It’s a truth as stark as a cabernet stain on a white tablecloth: Wine quality is at an all-time high. Technology, advanced vineyard practices and global competition have raised the bar dramatically over the past half-century. But is wine getting more interesting? I suspect some of you would answer in the negative.
Depending on the drinker, “good” and “interesting” can mean different things. If you’re the sort who decries the dominance of so-called international-style wines, you’ll appreciate the distinction. Around the world, producers have grown enamoured with a common formula. They choose from a handful of popular grapes, such as merlot and chardonnay, apply industrial yeast strains and other cellar tricks to get the texture and nuances they want, then lavish the fermented juice with the smooth vanilla essence of new Frenchoak barrels. Great taste, perhaps, but if a California merlot is indistinguishable from, say, an Australian or Okanagan merlot, is it “interesting”?
Detractors of the melting-pot global style found plenty of ammunition in Mondovino , a 2004 documentary by director Jonathan Nossiter. Nominated for a Palme d’Or at Cannes, the movie depicts a pastoral world of old-school European farmers marginalized by the homogenizing forces of corporations and consultants. In Nossiter’s pessimistic panorama, idiosyncratic wines that convey a sense of place – what the French call terroir – are going the way of drive-in theatres.
I’m not so sure. One of Mondovino’s heroes, Battista Columbu, delivers a melancholy defence of his “ethical commitment” to grow an underappreciated grape, malvasia di bosa, on the Italian island of Sardinia. The implication: local, indigenous varieties are under assault. And yet the opposite is true, a point made in the excellent, authoritative new book Wine Grapes by Jancis Robinson, the estimable British wine writer, with co-authors Julia Harding and Jose Vouillamoz.
General interest in indigenous vines is “unparalleled in the history of wine,” they write. “In Italy alone, where we reckon there are currently about 380 different varieties responsible for wine in commercial circulation, there are initiatives all over the country to save from extinction and recuperate historic vine varieties that until recently have been known to perhaps only one or two farmers.” Much the same is happening throughout Europe, they add, and “the range of varieties on offer is immeasurably wider than it was 15 or even 10 years ago.”
Last week’s Vintages release in Ontario liquor stores features several premium Italian wines made from grapes that would, indeed, have remained local curiosities were it not for consumers’ increasingly adventurous palates – gaglioppo, lacrima di morro, mantonico and perricone, to name four. They may not be precisionengineered 95-point merlots, but they are, in a word, interesting.
Tabarrini Colle Grimaldesco Montefalco Sagrantino 2007 (Italy)

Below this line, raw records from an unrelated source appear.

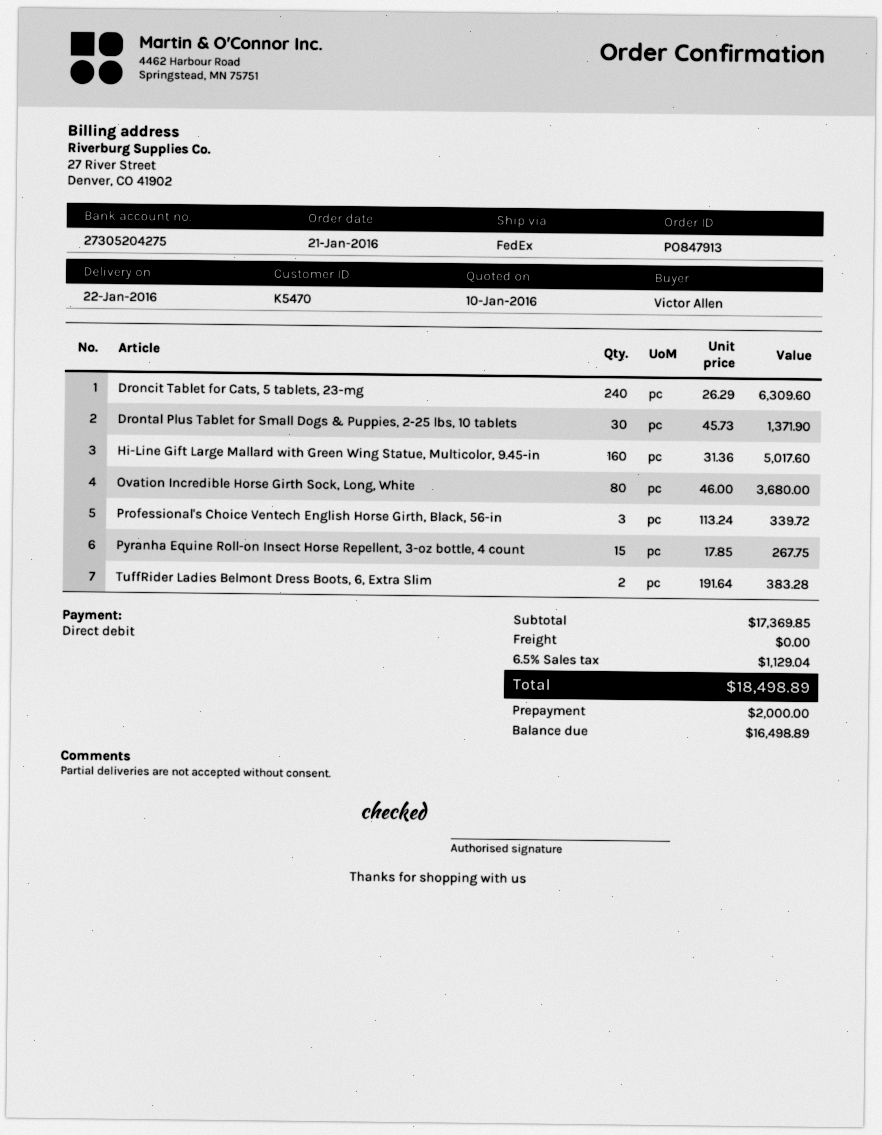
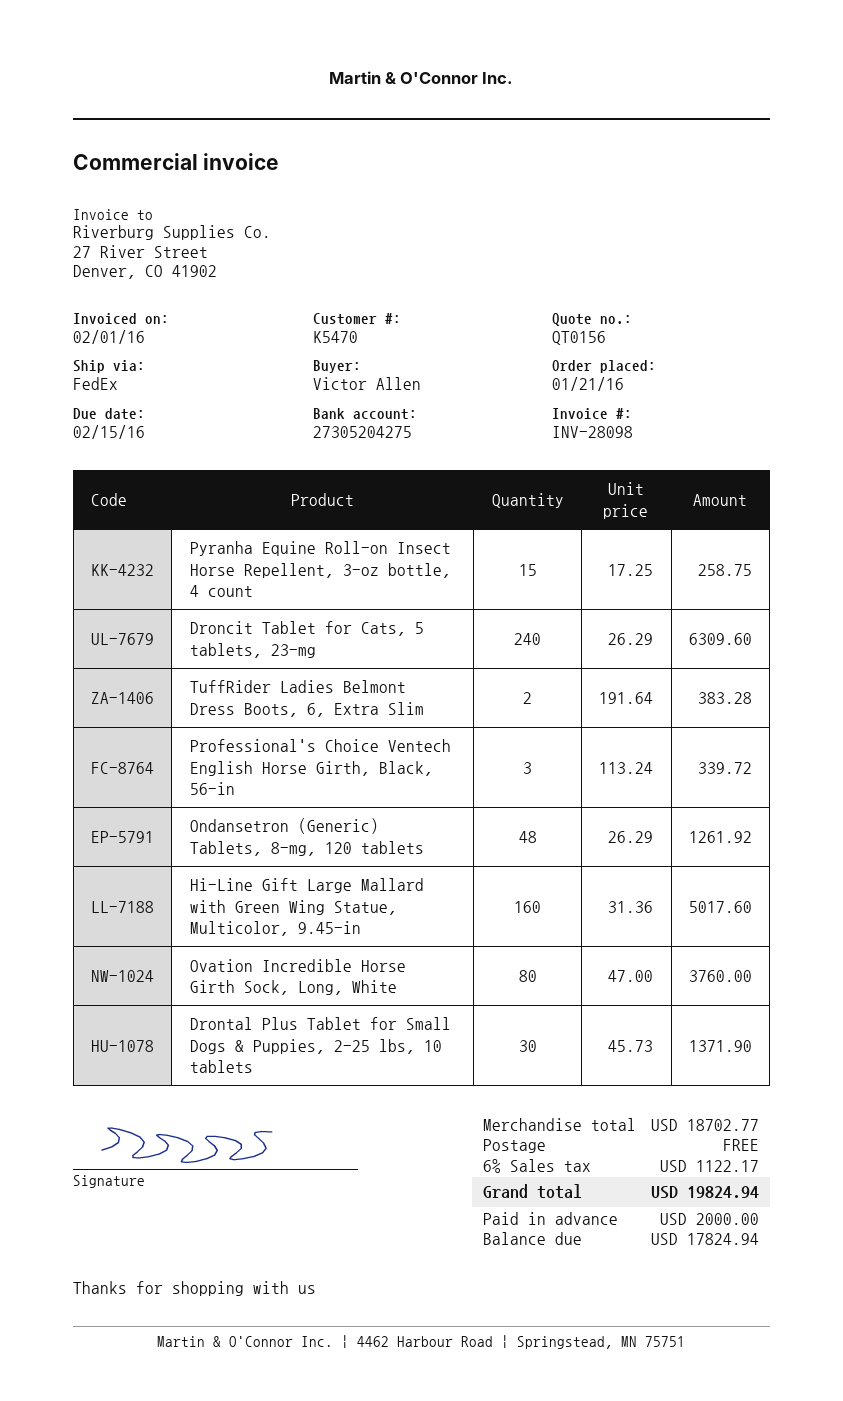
Ovation Incredible Horse Girth Sock, Long, White: 80 x 46.00 = 3680.00 -> 80 x 47.00 = 3760.00
Pyranha Equine Roll-on Insect Horse Repellent, 3-oz bottle, 4 count: 15 x 17.85 = 267.75 -> 15 x 17.25 = 258.75
Ondansetron (Generic) Tablets, 8-mg, 120 tablets: none -> 48 x 26.29 = 1261.92
subtotal: 17369.85 -> 18702.77
tax: 6.5% = 1129.04 -> 6% = 1122.17
total: 18498.89 -> 19824.94
balance: 16498.89 -> 17824.94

SCORE: 93 PRICE: $48.95 Sagrantino, an ancient red variety mainly confined to the area around Montefalco in the northern region of Umbria, had virtually disappeared by the 1960s. Marco Caprai, of the Arnaldo– Caprai winery, led the renaissance, and now the grape is a signature of many producers in the zone. A shrinking violet it’s not. Big flavour and big tannins are its trademarks. With Tabarrini’s Colle Grimaldesco you can expect big alcohol, too – as in a thundering 17 per cent. This monster, available in limited quantities in select Ontario Vintages stores, suggests a cross between zinfandel and amarone, with syrupy richness, a whisper of raisin, lively spice and solid tannic backbone. The alcohol does, alas, peek through, a minor drawback to an otherwise superb wine. It needs rich food, such as braised beef short ribs or a cheese board.
Caruso & Minini Sachia Perricone 2010 (Italy)

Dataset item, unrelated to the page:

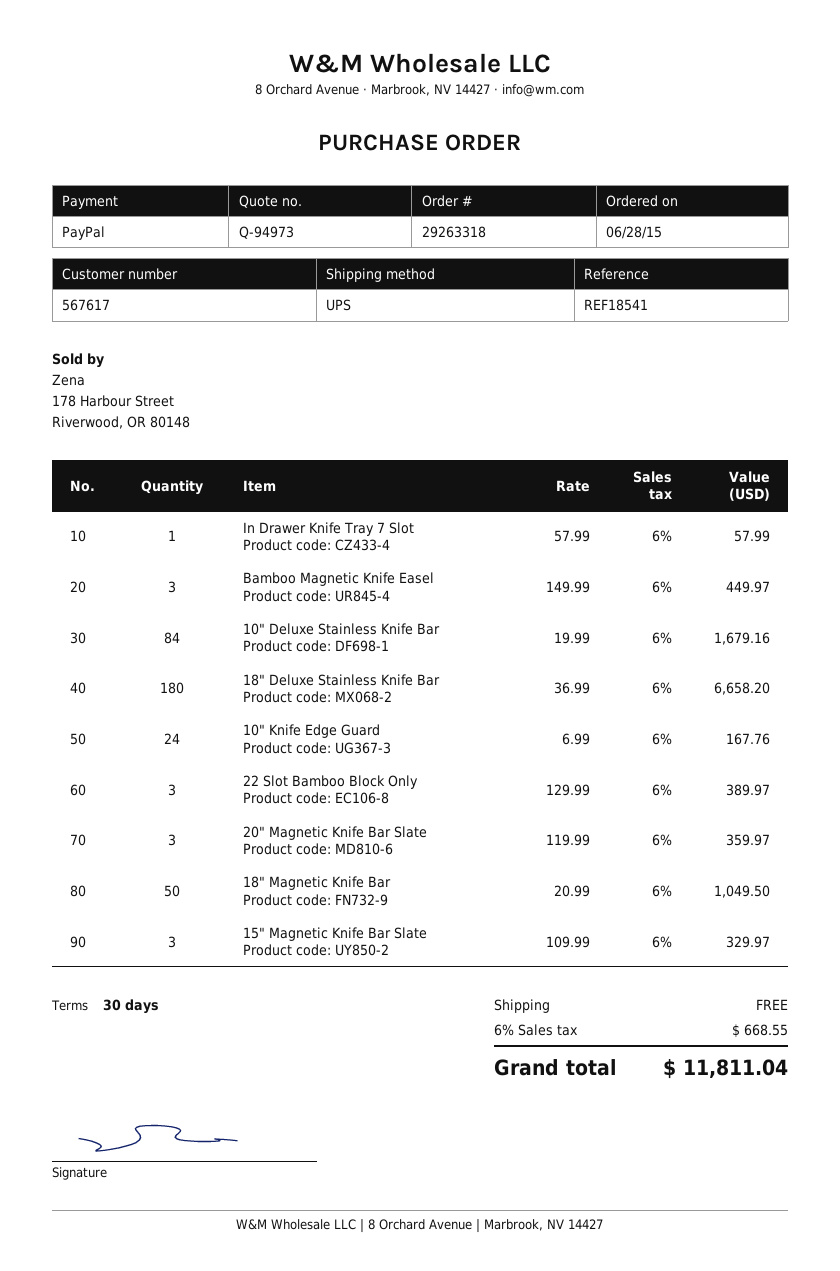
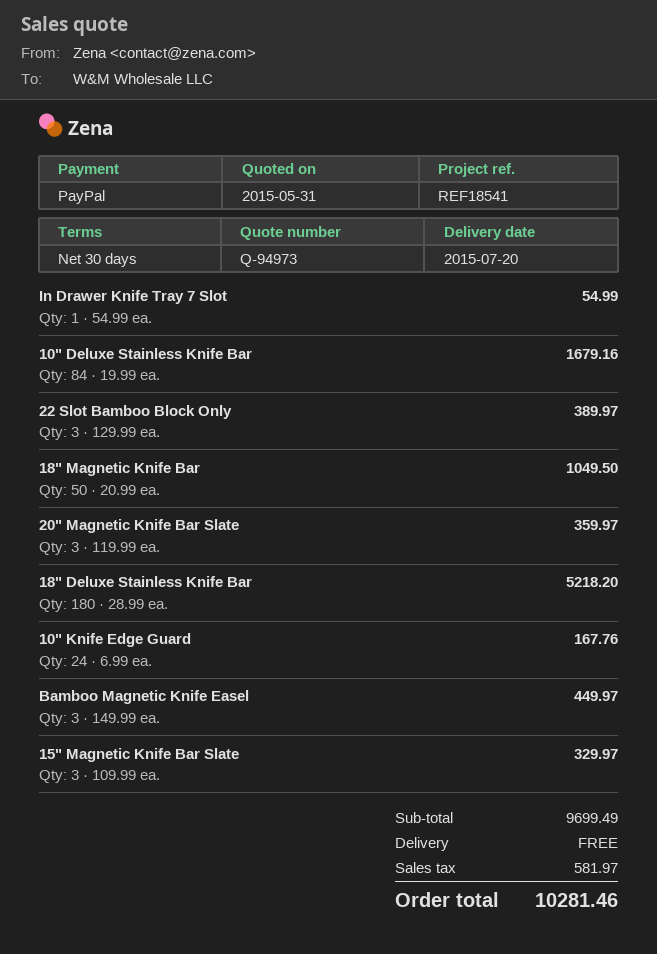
In Drawer Knife Tray 7 Slot: 1 x 57.99 = 57.99 -> 1 x 54.99 = 54.99
18" Deluxe Stainless Knife Bar: 180 x 36.99 = 6658.20 -> 180 x 28.99 = 5218.20
tax: 668.55 -> 581.97
total: 11811.04 -> 10281.46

SCORE: 87 PRICE: $13.95 Caruso & Minini is based in Marsala, the town on Sicily’s west coast known for the eponymous fortified wine. But the winery specializes in dry table wines, among them this red based on perricone, a local variety whose appearance sometimes causes it to be mistaken for barbera or sangiovese. This bottling tastes like a cross between high-acid barbera and jammy shiraz, with notes of cherry and plum. Technically dry, it registers as vaguely sweet. Try it with grilled pork or lamb.
Selvanova Vigna Antica Aglianico 2009 (Italy)
SCORE: 91 PRICE: $15.95 Aglianico is considered by many to be the noblest of southern Italy’s red grapes, though it was virtually unheard of in North America 20 years ago. Thanks to the attention of such globally influential critics as Robert Parker, it is enjoying a time in the spotlight. This one may not be as cellar-worthy as the best, but it is seductive. Full-bodied and initially sweet, it follows through with hints of roasted game, herbs, smoke and incense, tucked in on the finish by crisp acidity and tannins. Try it with roast beef or roast lamb.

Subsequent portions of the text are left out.